======== AVAILABLE DATA ========

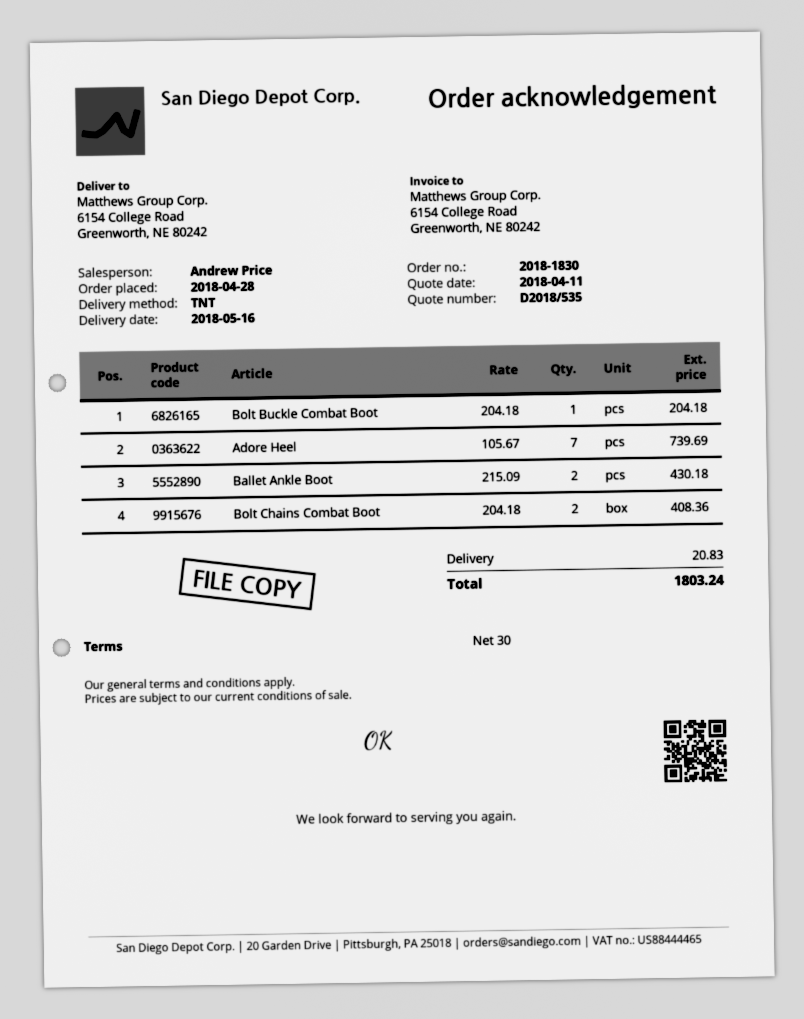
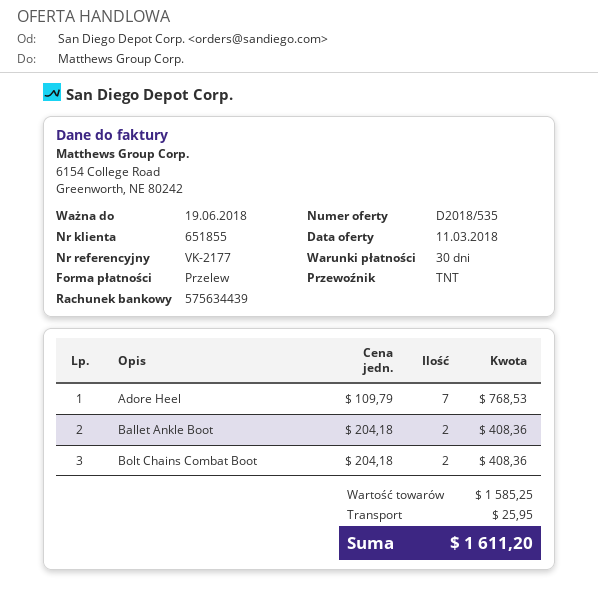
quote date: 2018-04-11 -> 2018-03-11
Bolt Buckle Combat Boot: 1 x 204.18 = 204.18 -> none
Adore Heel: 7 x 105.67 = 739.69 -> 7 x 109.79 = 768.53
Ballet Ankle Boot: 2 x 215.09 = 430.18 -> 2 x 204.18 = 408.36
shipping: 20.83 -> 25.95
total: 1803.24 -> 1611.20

========

§ **PROBLEM REQUIREMENTS**:
Read the data above. Pull out each line in which the string "Boot" appears.

§ **RESPONSE AREA**:
Bolt Buckle Combat Boot: 1 x 204.18 = 204.18 -> none
Ballet Ankle Boot: 2 x 215.09 = 430.18 -> 2 x 204.18 = 408.36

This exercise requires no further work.